Welcome to Steam Sales Analysis – an innovative project designed to harness the power of data for insights into the gaming world. We have meticulously crafted an ETL (Extract, Transform, Load) pipeline that covers every essential step: data retrieval, processing, validation, and ingestion. By leveraging the robust Steamspy and Steam APIs, we collect comprehensive game-related metadata, details, and sales figures.

But we don’t stop there. The culmination of this data journey sees the information elegantly loaded into a MySQL database hosted on Aiven Cloud. From this solid foundation, we take it a step further: the data is analyzed and visualized through dynamic and interactive Tableau dashboards. This transforms raw numbers into actionable insights, offering a clear window into gaming trends and sales performance.
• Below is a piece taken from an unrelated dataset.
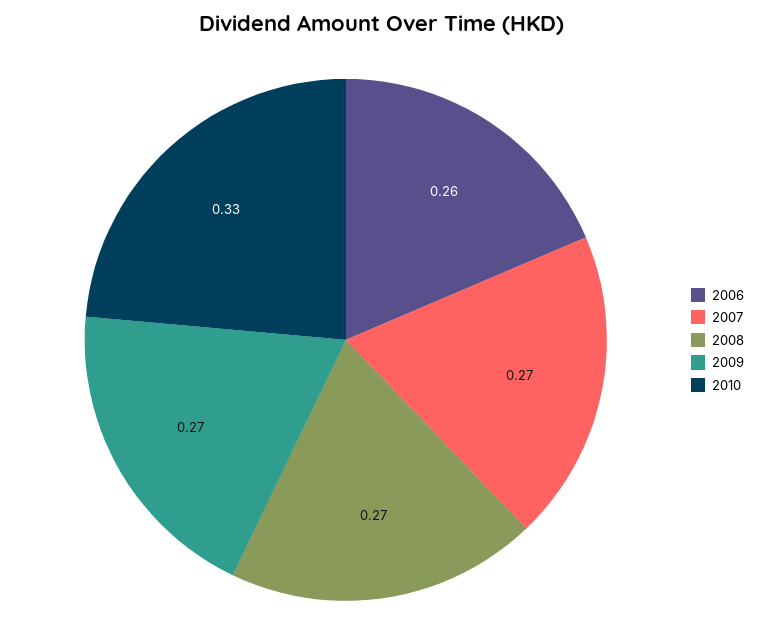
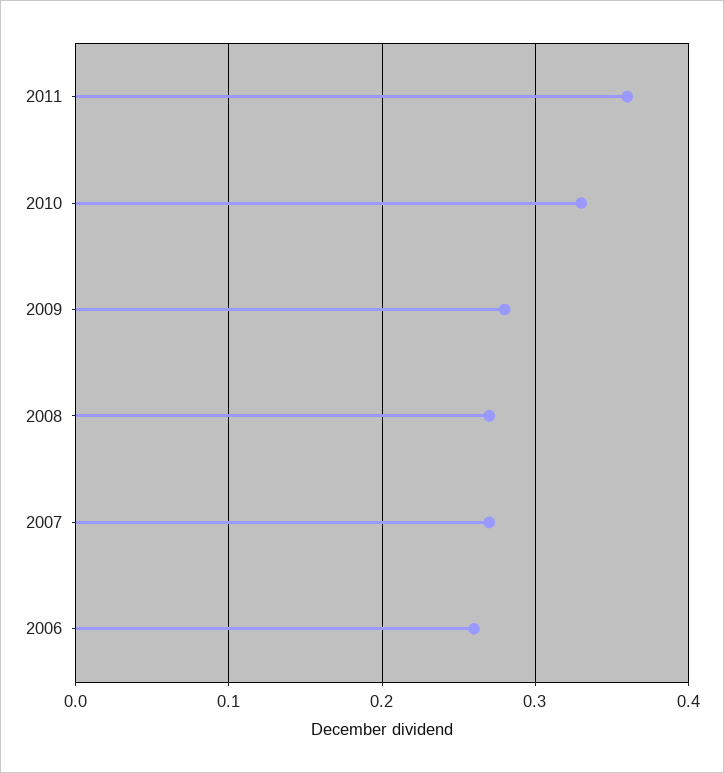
2009: 0.27 -> 0.28
2011: none -> 0.36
Join us as we dive deep into the data and bring the world of gaming to life!

steamstore CLI

Steamstore ETL Pipeline

Setup

Installing the package

For general use, setting up the environment and dependencies is straightforward:

# Install the python distribution from PyPI
pip install steamstore-etl

Setting up the environment variables

  • Create an .env file in a directory.
# Database configuration
MYSQL_USERNAME=<your_mysql_username>
MYSQL_PASSWORD=<your_mysql_password>
MYSQL_HOST=<your_mysql_host>
MYSQL_PORT=<your_mysql_port>
MYSQL_DB_NAME=<your_mysql_db_name>
  • Open a terminal at the specified location

    For Ubuntu (or other Unix-like systems)

    1. Load .env Variables into the Terminal

      To load the variables from the .env file into your current terminal session, you can use the export command along with the dotenv command if you have the dotenv utility installed.
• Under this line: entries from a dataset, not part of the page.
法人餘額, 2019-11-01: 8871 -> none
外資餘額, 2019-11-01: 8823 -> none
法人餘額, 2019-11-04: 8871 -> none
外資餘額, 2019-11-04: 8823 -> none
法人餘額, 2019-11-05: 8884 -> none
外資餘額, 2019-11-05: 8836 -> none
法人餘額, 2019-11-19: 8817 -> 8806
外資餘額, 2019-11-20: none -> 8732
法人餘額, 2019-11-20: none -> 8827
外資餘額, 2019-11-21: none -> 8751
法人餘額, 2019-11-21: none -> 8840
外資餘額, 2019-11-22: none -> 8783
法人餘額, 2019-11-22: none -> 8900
      Using export directly (manual method):

      export $(grep -v '^#' .env | xargs)
      
      • grep -v '^#' .env removes any comments from the file.
      • xargs converts the output into environment variable export commands.

      Using dotenv (requires installation):

      If you prefer a tool, you can use dotenv:

      • Install dotenv if you don't have it:
      sudo apt-get install python3-dotenv
      
      • Then, use the following command to load the .env file:
      dotenv
      

      Using source (not typical for .env but useful for .sh files):

      If your .env file is simple, you can use source directly (this method assumes no special parsing is needed):

      source .env
      

      Note that source works well if your .env file only contains simple KEY=VALUE pairs.

    2. Verify the Variables

      After loading, you can check that the environment variables are set:

      echo $MYSQL_USERNAME
      

    For Windows

    1. Load .env Variables into PowerShell

      You can use a PowerShell script to load the variables from the .env file.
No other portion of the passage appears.